Although we found no significant association between patients with nuclear β-catenin positive and negative tumors based on TNM stage, Lugli and colleagues, in one study based on a tissue microarray analysis showed that increased expression of nuclear β-catenin and loss of membranous E-cadherin were related to tumor and lymph node invasion, the presence of vascular invasion and worse survival (24). Interestingly, Norwood et al. in a recent valuable paper showed that low levels of cytoplasmic β-catenin expression are associated with reduced survival in CRC patients as well as worse TNM staging in esophageal adenocarcinoma (10).

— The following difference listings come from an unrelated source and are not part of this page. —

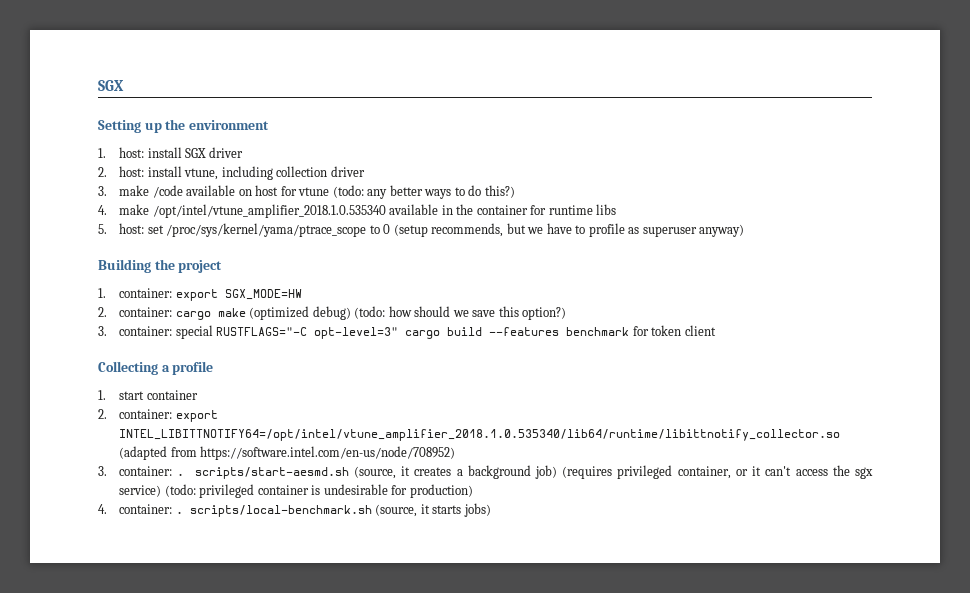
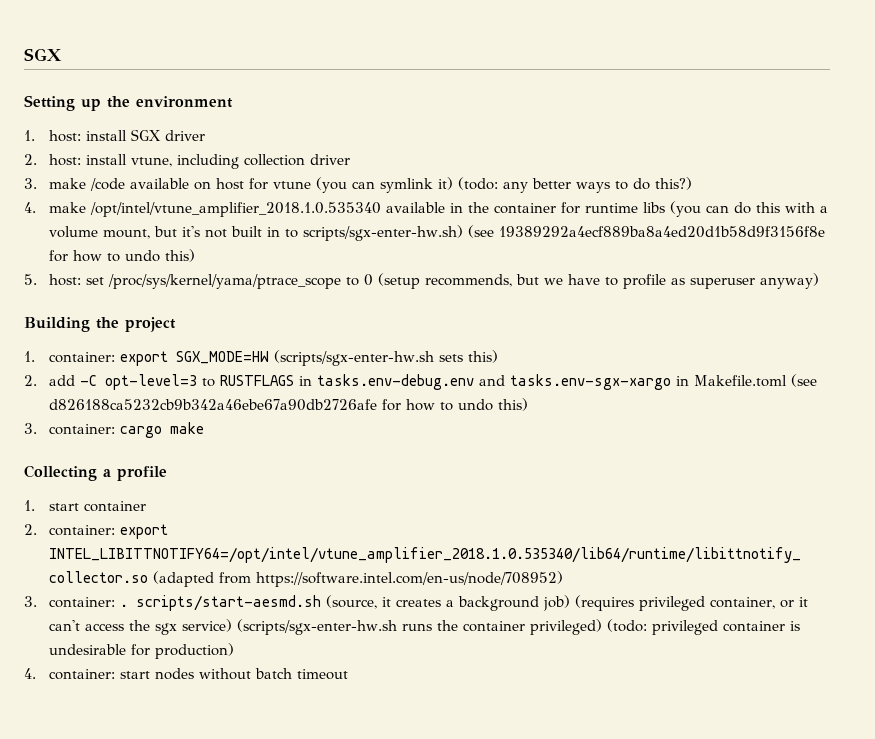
- 3. make /code available on host for vtune (todo: any better ways to do this?)
+ 3. make /code available on host for vtune (you can symlink it) (todo: any better ways to do this?)
- 4. make /opt/intel/vtune_amplifier_2018.1.0.535340 available in the container for runtime libs
+ 4. make /opt/intel/vtune_amplifier_2018.1.0.535340 available in the container for runtime libs (you can do this with a volume mount, but it's not built in to scripts/sgx-enter-hw.sh) (see 19389292a4ecf889ba8a4ed20d1b58d9f3156f8e for how to undo this)
- 1. container: export SGX_MODE=HW
- 2. container: cargo make (optimized debug) (todo: how should we save this option?)
- 3. container: special RUSTFLAGS="-C opt-level=3" cargo build --features benchmark for token client
+ 1. container: export SGX_MODE=HW (scripts/sgx-enter-hw.sh sets this)
+ 2. add -C opt-level=3 to RUSTFLAGS in tasks.env-debug.env and tasks.env-sgx-xargo in Makefile.toml (see d826188ca5232cb9b342a46ebe67a90db2726afe for how to undo this)
+ 3. container: cargo make
- 3. container: . scripts/start-aesmd.sh (source, it creates a background job) (requires privileged container, or it can't access the sgx service) (todo: privileged container is undesirable for production)
+ 3. container: . scripts/start-aesmd.sh (source, it creates a background job) (requires privileged container, or it can't access the sgx service) (scripts/sgx-enter-hw.sh runs the container privileged) (todo: privileged container is undesirable for production)
- 4. container: . scripts/local-benchmark.sh (source, it starts jobs)
+ 4. container: start nodes without batch timeout

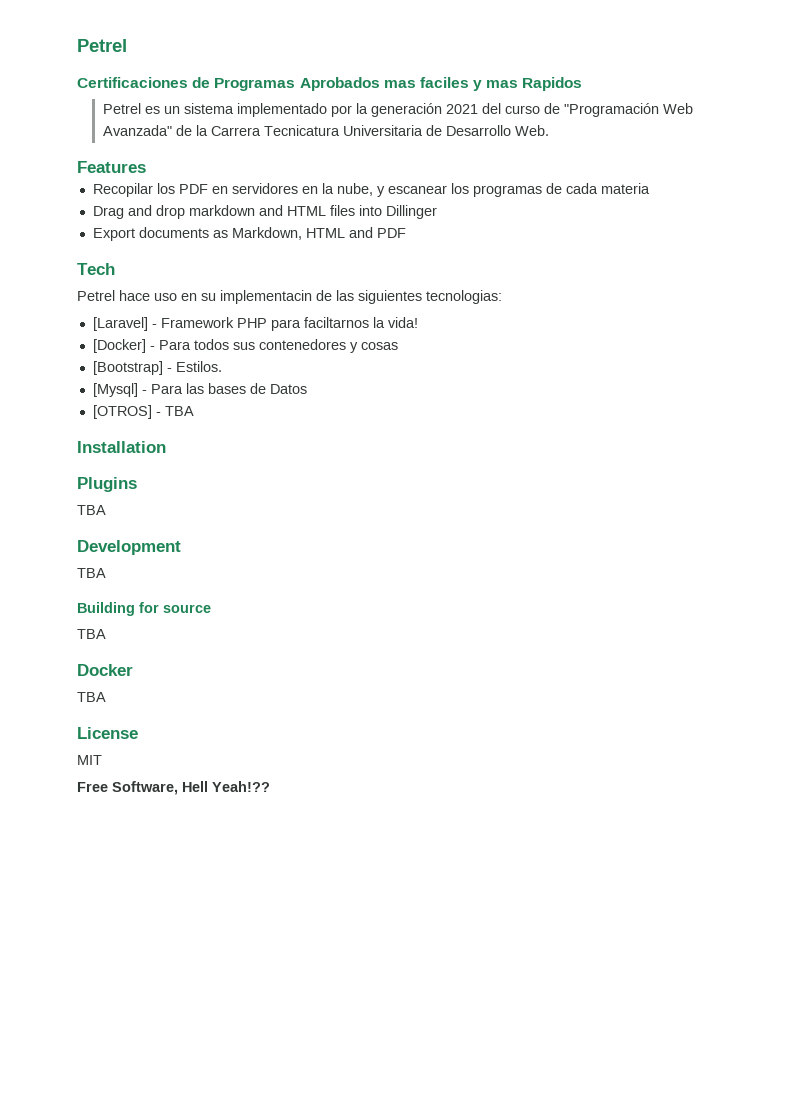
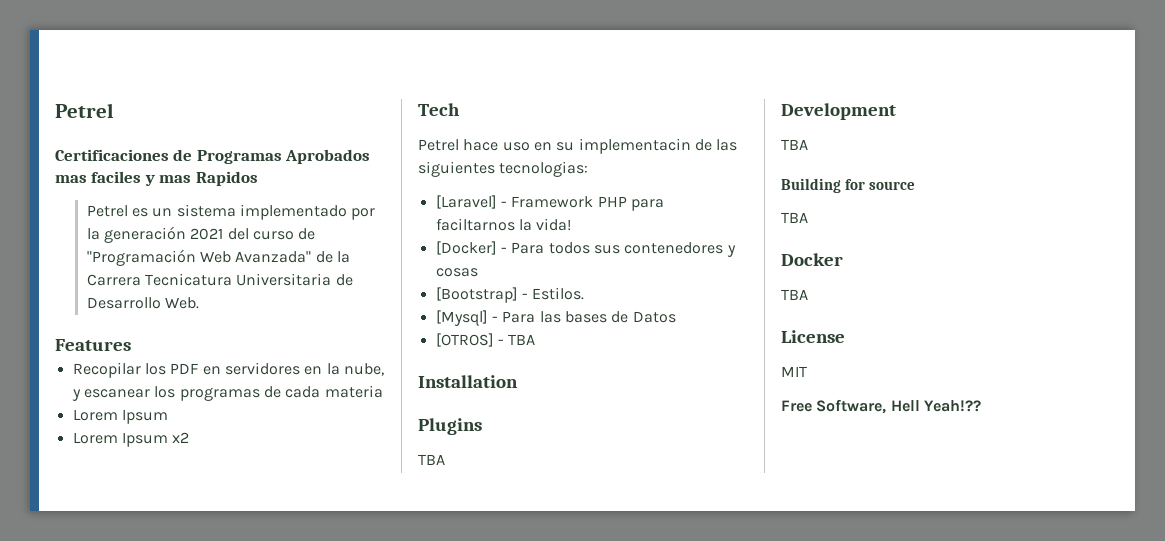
  Recopilar los PDF en servidores en la nube, y escanear los programas de cada materia
- Drag and drop markdown and HTML files into Dillinger
- Export documents as Markdown, HTML and PDF
+ Lorem Ipsum
+ Lorem Ipsum x2

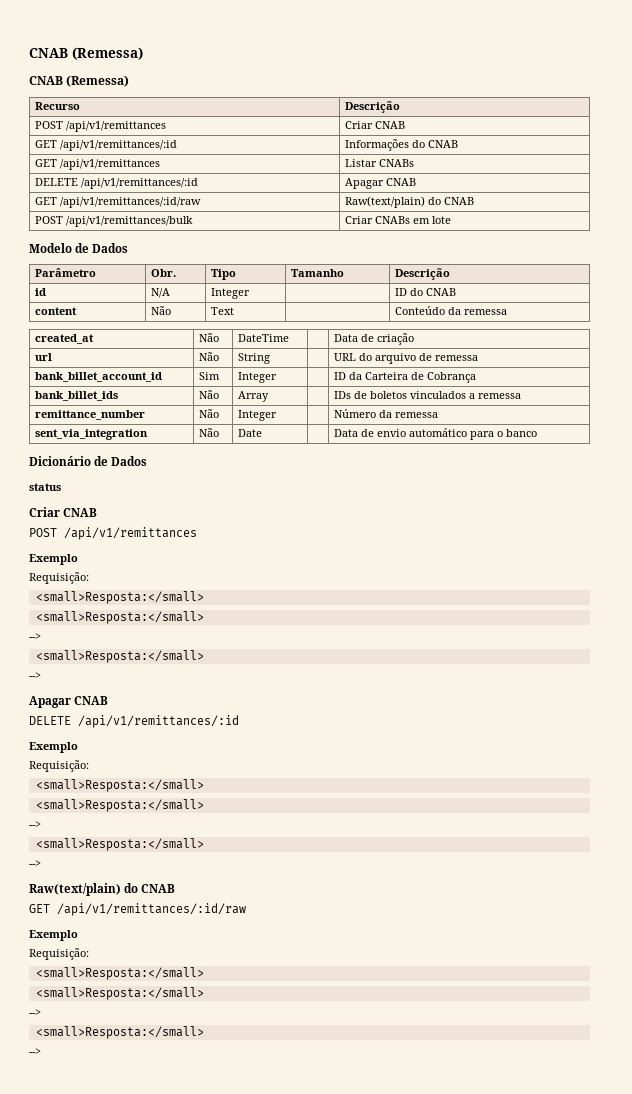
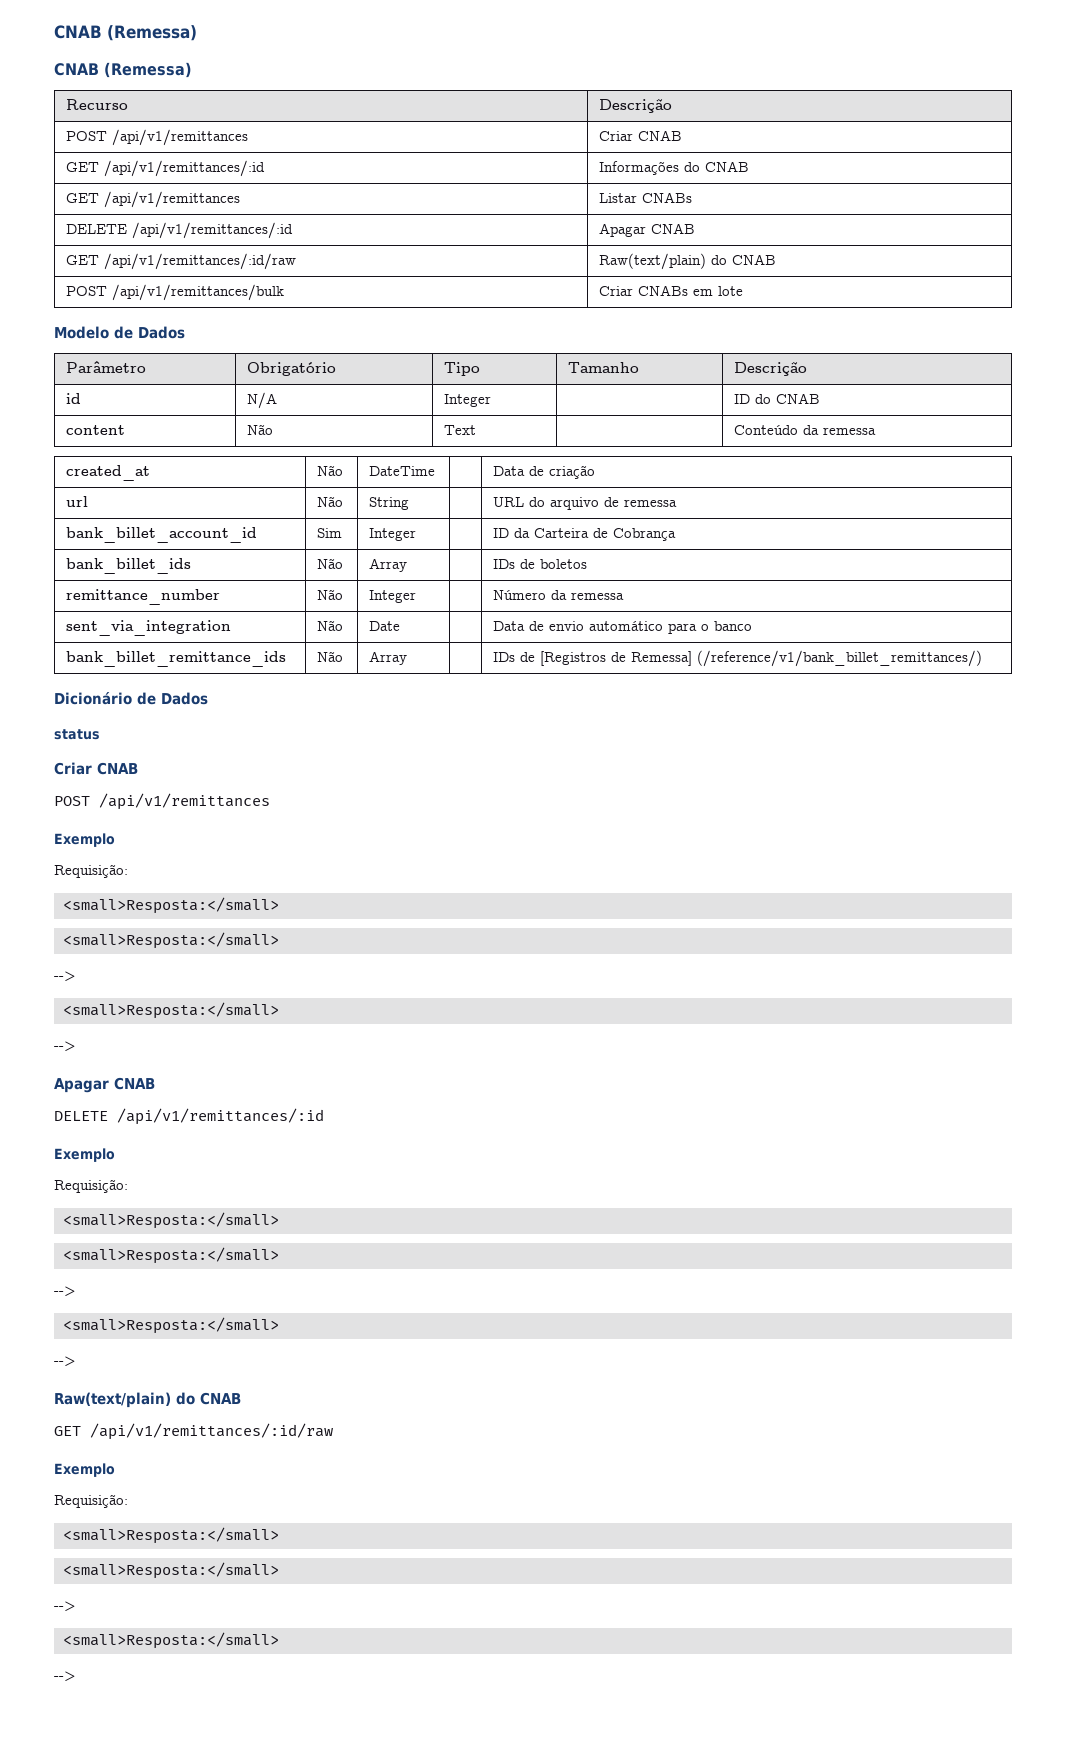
- Parâmetro | Obr. | Tipo | Tamanho | Descrição
+ Parâmetro | Obrigatório | Tipo | Tamanho | Descrição
- bank_billet_ids | Não | Array | | IDs de boletos vinculados a remessa
+ bank_billet_ids | Não | Array | | IDs de boletos
+ bank_billet_remittance_ids | Não | Array | | IDs de [Registros de Remessa] (/reference/v1/bank_billet_remittances/)

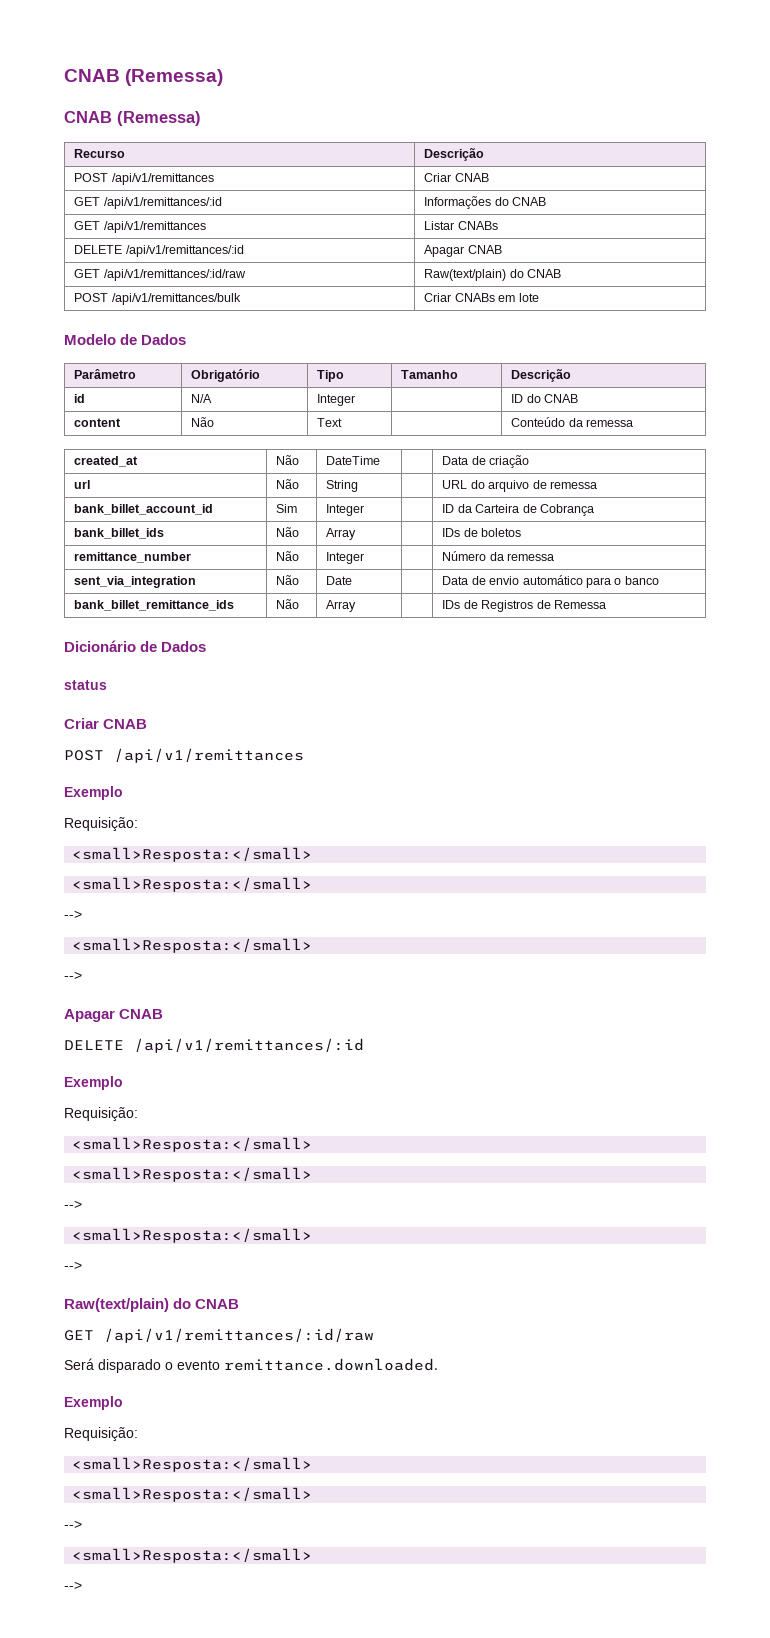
- bank_billet_remittance_ids | Não | Array | | IDs de [Registros de Remessa] (/reference/v1/bank_billet_remittances/)
+ bank_billet_remittance_ids | Não | Array | | IDs de Registros de Remessa
+ Será disparado o evento remittance.downloaded.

Our study showed that the nuclear β-catenin positive group had tumors located predominantly in the rectum site versus other sites and correlated with MSI status. In line with this result, Wangefjord et al. showed that high level of β-catenin expression was more frequent in rectum and sigmoid tumors and was also associated with MSI screening status (11). In line with our study, Tóth et al. reported that patients with dukes B2 stage colorectal tumors and loss of β-catenin expression were prone to metastatic spread. They also suggested that in Dukes B2 stage rectal cancers the loss of membranous expression of β-catenin is associated with a distant metastasis development (25). Another paper by Gomez-Millan et al. in 2013 revealed that nuclear β-catenin loss of expression was higher in the invasive margin in comparison with the tumor center. They also found that the mRNA levels of β-catenin are not associated with prognosis in this study (26). Wanitsuwan et al. revealed that the overall expression of β-catenin showed an association with better differentiation and early stage in CRC. However, they did not find a predictive value for nuclear β-catenin in CRC patients (23). Elzagheid and colleagues postulated that nuclear β-catenin expression provides extra information in predicting patient outcome in advanced CRC stages (27). Jaime Gomez-Millan et al. in 2014 evaluated whether preoperative Chemoradiotherapy (CRT) induces changes in the expression of β-catenin and if these related changes are associated with survival in locally advanced rectal cancer (LARC). In their study they observed that preoperative CRT in related subjects considerably alters the expression of nuclear β-catenin with 49% showing an increased expression after CRT treatment, 17% decreased expression and 34% no change; P = 0.001. They found that patients with overexpressed nuclear β-catenin after CRT treatment showed poor survival in comparison with patients with decreased nuclear β-catenin expression (28). The main limitation of this study was that the expression of β-catenin was assessed by immunohistochemistry (IHC). However, IHC is considered as a low sensitivity method in comparison with other techniques including real-time polymerase chain reaction (PCR) and fluorescence in situ hybridization (FISH).

In summary, our findings indicate that nuclear β-catenin expression was associated with MSI status and tumor location in Iranian CRC patients. We also observed an association between nuclear β-catenin expression and poor overall survival. In conclusion, β-catenin nuclear expression is strongly correlated with colorectal carcinogenesis, and can potentially serve as a new prognostic indicator independent of stage and grade. The clinical use of β-catenin as a prognostic factor needs to be investigated in larger patient cohorts.